> **Excerpted data**
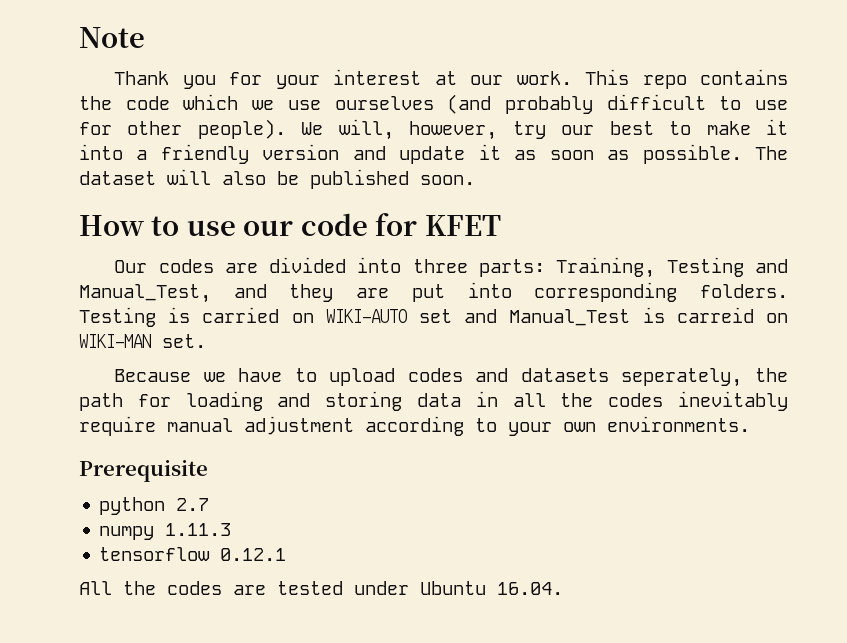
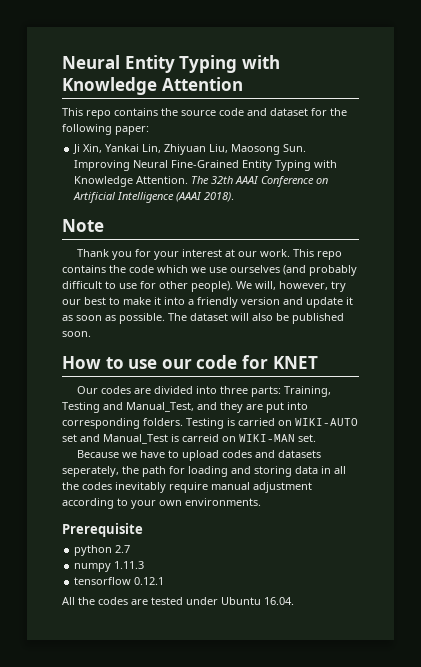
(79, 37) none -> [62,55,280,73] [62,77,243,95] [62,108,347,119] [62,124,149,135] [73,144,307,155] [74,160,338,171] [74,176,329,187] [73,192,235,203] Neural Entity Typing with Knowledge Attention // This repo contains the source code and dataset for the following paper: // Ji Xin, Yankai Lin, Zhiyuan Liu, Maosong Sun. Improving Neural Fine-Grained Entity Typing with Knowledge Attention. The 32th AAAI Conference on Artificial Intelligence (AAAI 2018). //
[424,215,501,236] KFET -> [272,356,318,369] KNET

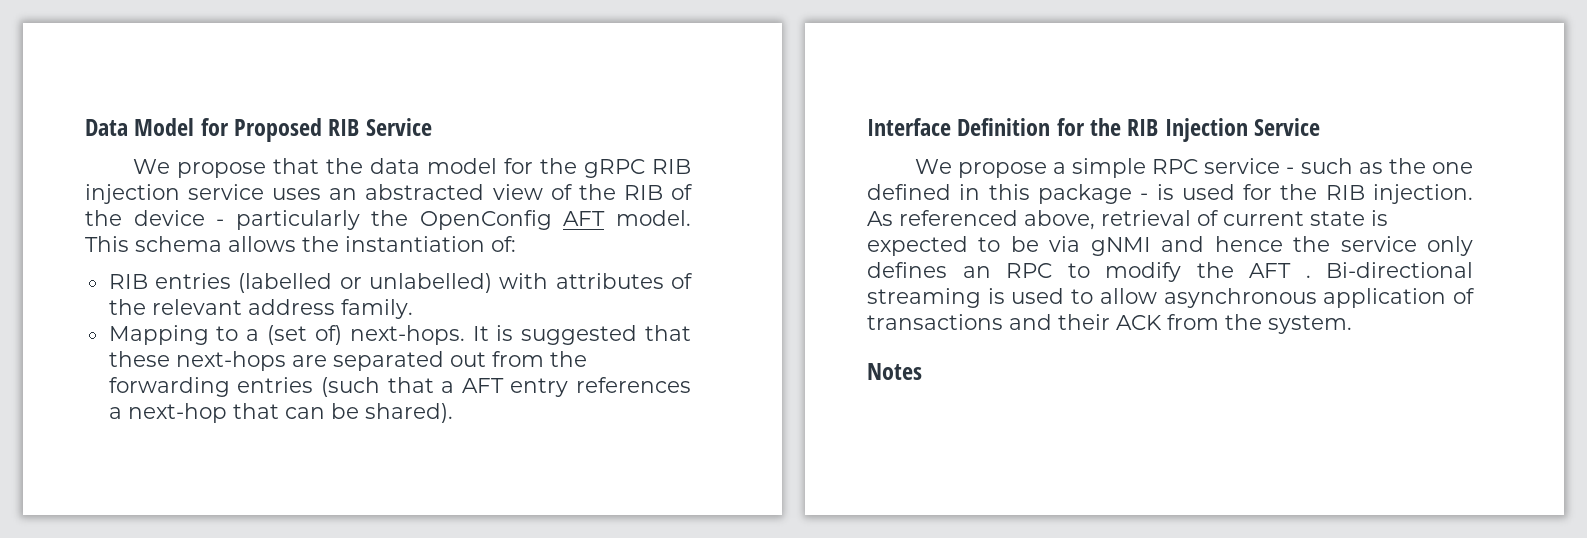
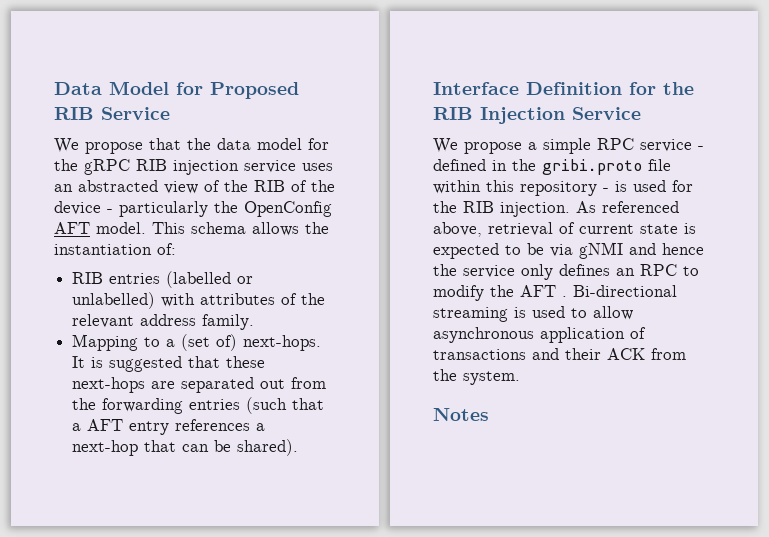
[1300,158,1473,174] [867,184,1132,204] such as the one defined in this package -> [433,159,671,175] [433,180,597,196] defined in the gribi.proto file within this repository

--

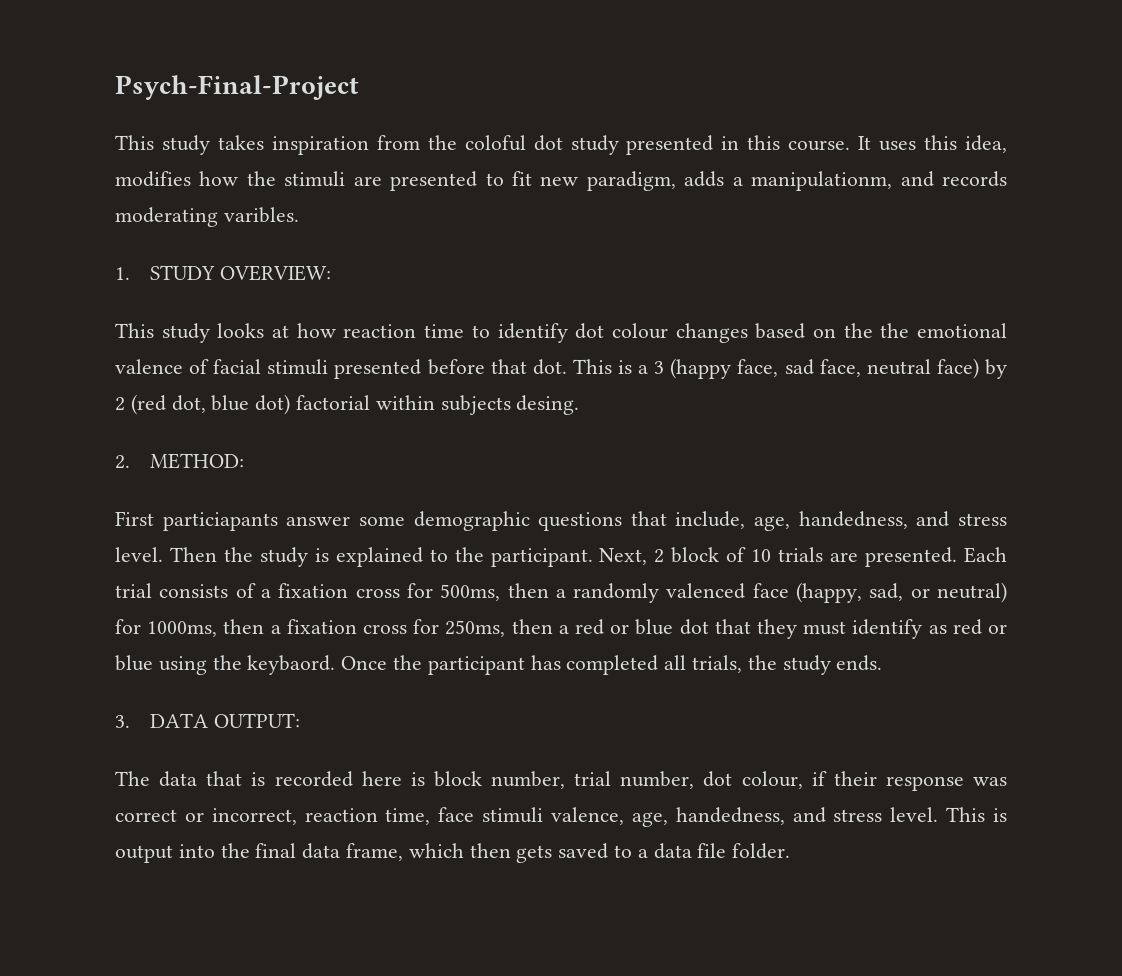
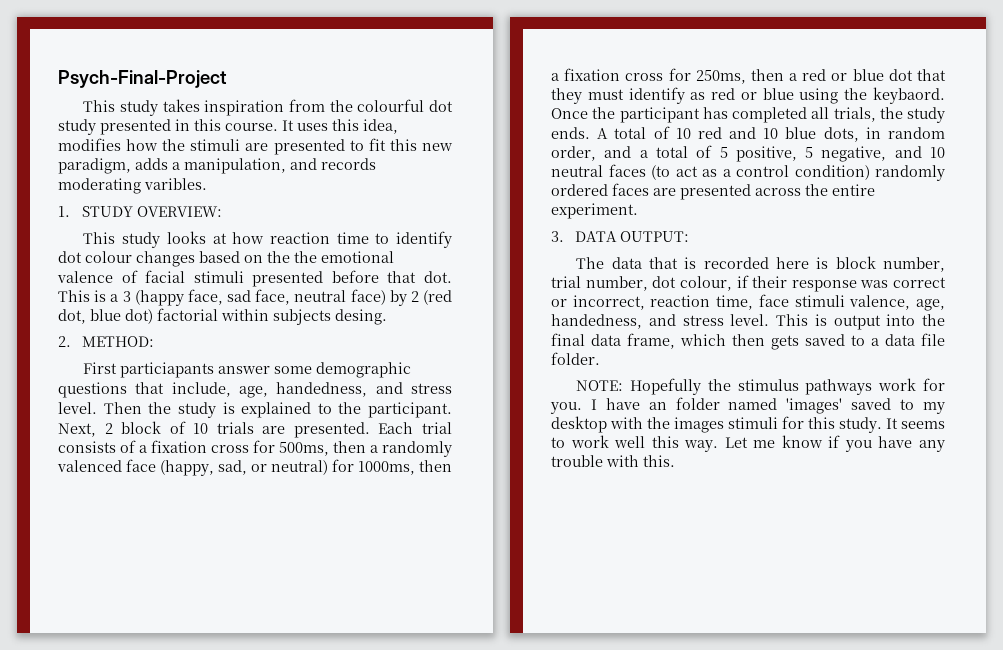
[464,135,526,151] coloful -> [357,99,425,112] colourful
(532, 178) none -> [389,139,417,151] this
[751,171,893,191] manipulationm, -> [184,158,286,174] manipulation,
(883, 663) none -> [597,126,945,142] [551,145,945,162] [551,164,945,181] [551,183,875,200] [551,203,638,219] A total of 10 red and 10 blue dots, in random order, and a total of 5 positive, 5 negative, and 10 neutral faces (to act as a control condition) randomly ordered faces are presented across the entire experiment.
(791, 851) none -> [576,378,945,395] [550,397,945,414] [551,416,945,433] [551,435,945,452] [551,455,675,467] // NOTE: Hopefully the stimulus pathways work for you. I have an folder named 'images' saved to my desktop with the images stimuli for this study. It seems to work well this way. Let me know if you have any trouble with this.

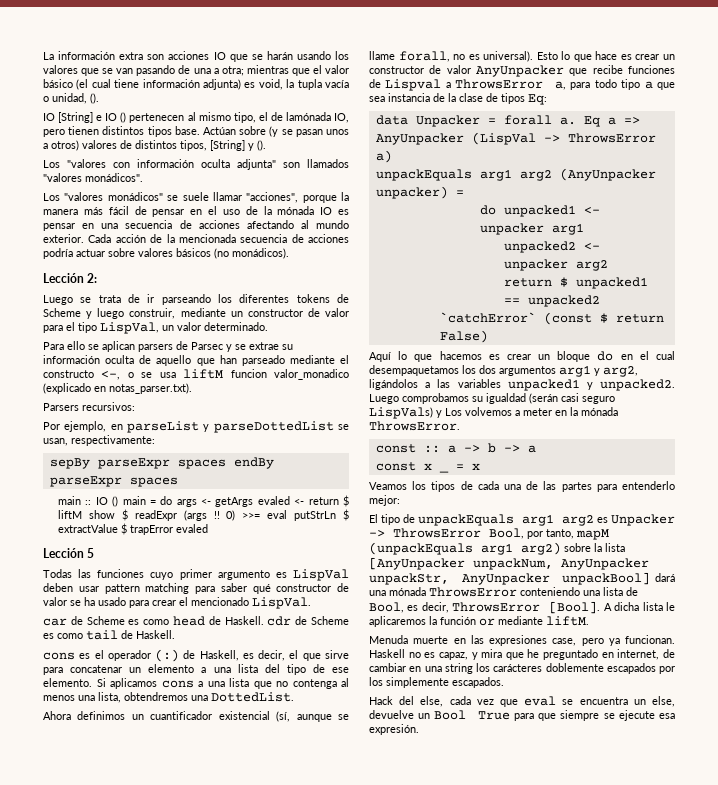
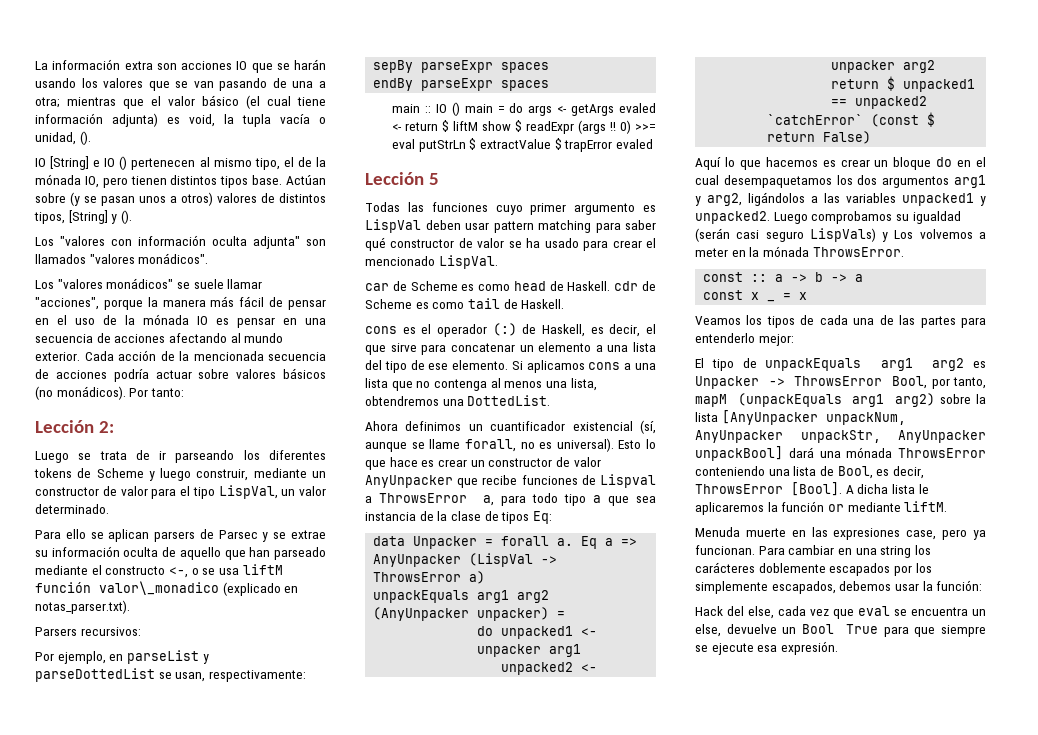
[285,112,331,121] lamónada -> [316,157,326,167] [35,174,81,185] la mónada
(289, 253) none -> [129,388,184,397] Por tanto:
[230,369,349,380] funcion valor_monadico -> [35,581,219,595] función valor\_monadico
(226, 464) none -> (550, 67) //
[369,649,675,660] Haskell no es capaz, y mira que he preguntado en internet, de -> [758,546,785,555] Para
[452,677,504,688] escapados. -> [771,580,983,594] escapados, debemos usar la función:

> **Work order**
What you give back must be the stretch above, starting at the line with "[369,649,675,660] Haskell no" and ending at the line with "[452,677,504,688] escapados. ->", copied exactly.

> **Result of this task**
[369,649,675,660] Haskell no es capaz, y mira que he preguntado en internet, de -> [758,546,785,555] Para
[452,677,504,688] escapados. -> [771,580,983,594] escapados, debemos usar la función:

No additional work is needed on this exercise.